Filter the entries below, keeping only lines with the word "none".

_SUPPLIED DATA_
Start of Block

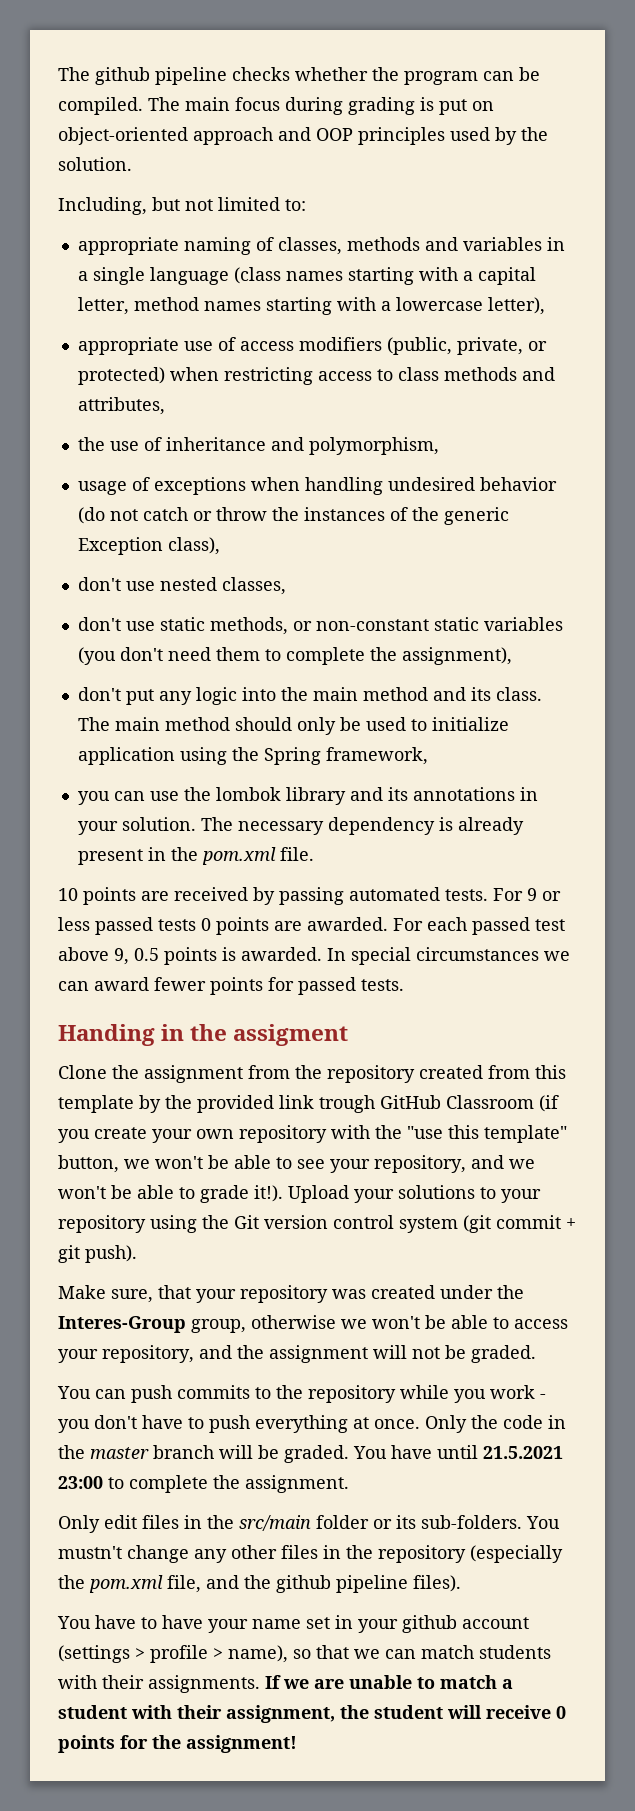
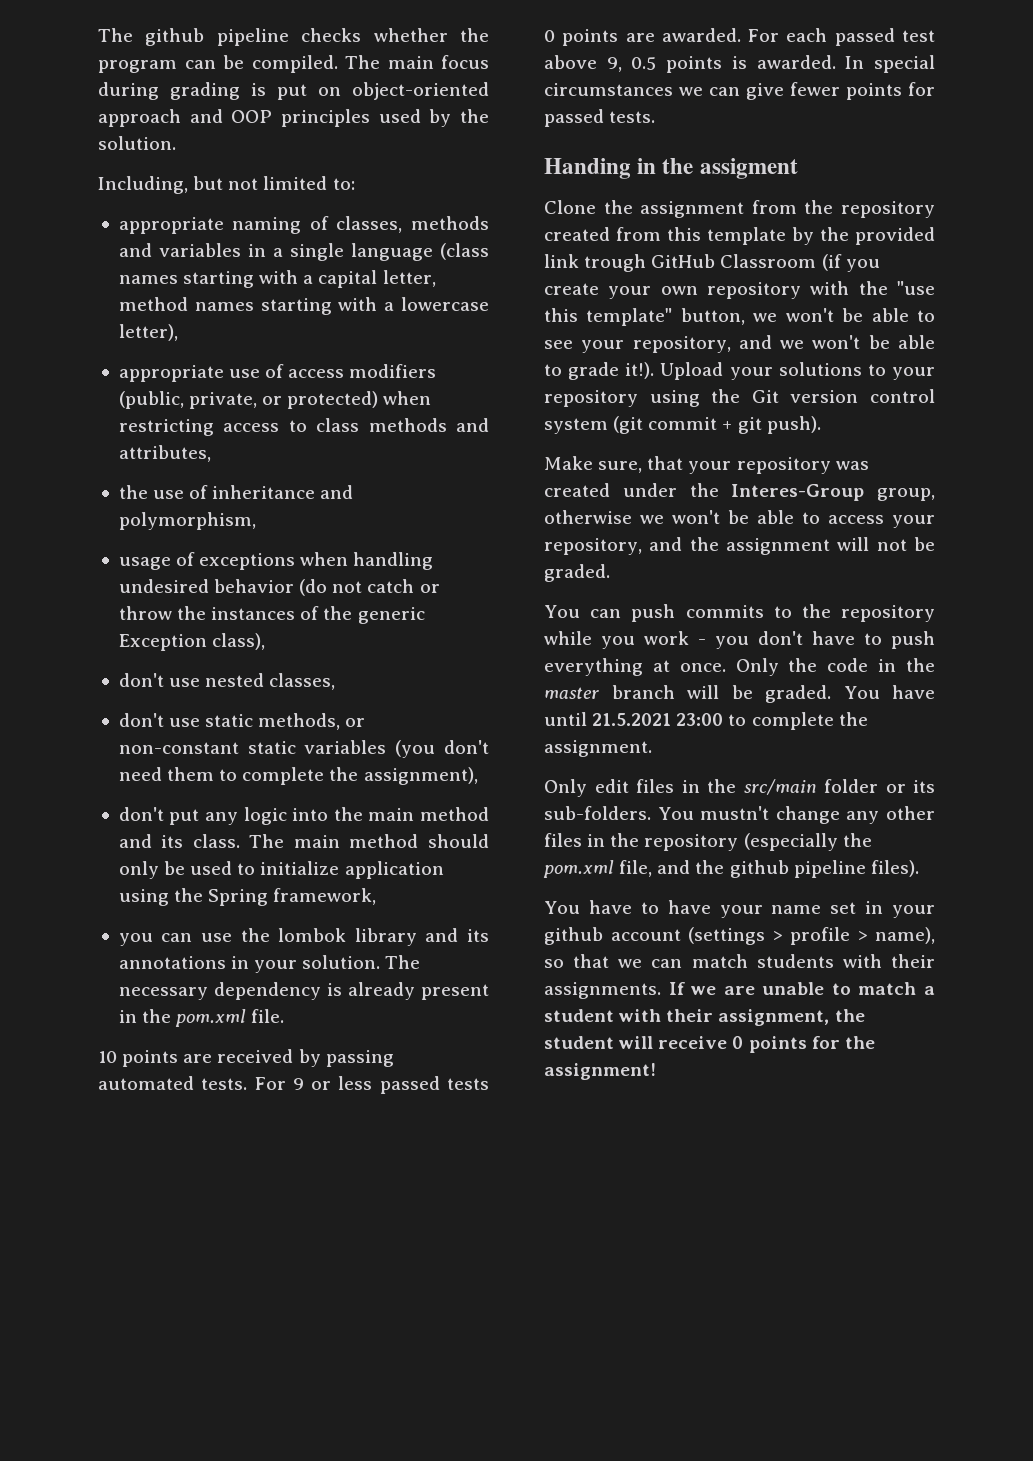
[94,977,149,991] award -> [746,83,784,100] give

End of Block
Start of Block

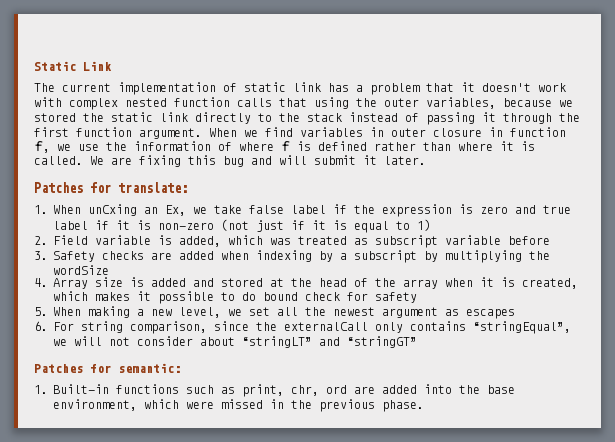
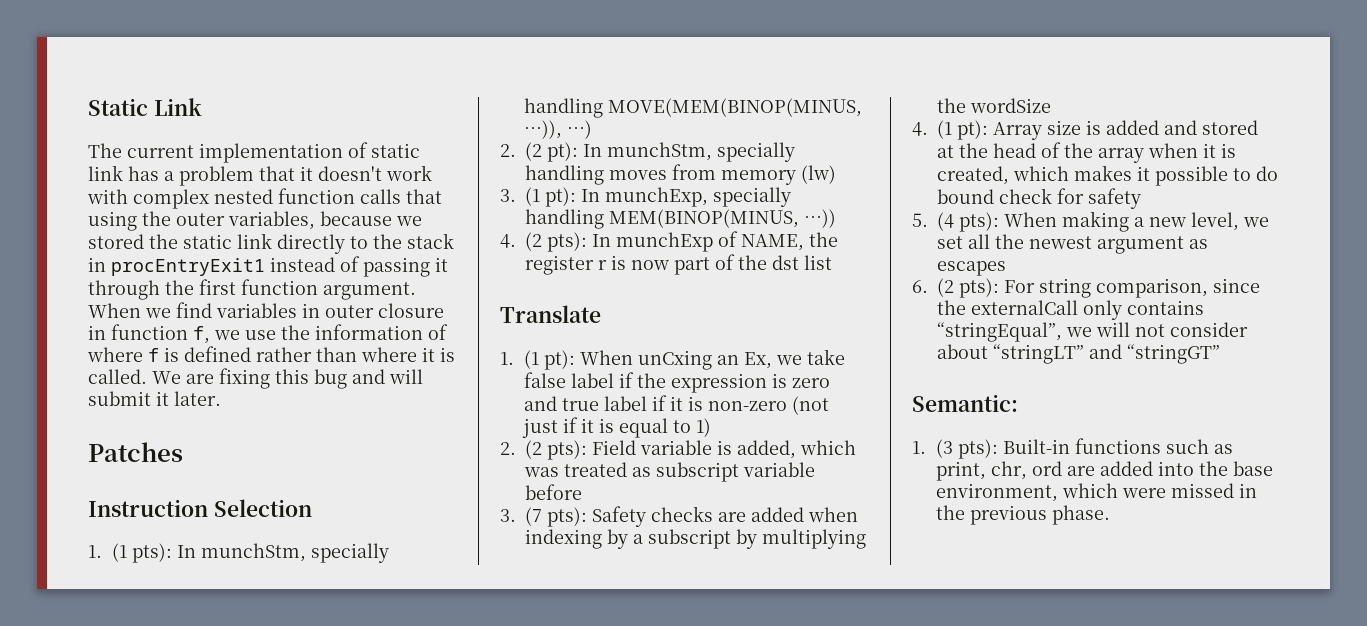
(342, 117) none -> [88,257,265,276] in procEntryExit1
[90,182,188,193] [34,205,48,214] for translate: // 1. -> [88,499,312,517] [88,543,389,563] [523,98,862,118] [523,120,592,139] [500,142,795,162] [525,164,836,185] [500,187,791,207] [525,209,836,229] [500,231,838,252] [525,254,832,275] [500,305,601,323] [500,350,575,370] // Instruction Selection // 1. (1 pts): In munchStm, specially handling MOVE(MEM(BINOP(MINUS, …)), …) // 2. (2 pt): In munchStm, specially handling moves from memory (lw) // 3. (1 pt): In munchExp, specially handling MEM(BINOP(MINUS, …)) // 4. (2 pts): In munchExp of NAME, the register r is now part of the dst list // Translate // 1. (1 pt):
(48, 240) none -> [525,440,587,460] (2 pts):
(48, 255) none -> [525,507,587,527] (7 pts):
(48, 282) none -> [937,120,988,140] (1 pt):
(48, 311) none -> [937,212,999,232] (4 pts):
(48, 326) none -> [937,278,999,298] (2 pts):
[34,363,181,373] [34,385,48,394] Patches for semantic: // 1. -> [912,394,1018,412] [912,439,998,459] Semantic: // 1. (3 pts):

End of Block

_EXPECTED ANSWER_
(342, 117) none -> [88,257,265,276] in procEntryExit1
(48, 240) none -> [525,440,587,460] (2 pts):
(48, 255) none -> [525,507,587,527] (7 pts):
(48, 282) none -> [937,120,988,140] (1 pt):
(48, 311) none -> [937,212,999,232] (4 pts):
(48, 326) none -> [937,278,999,298] (2 pts):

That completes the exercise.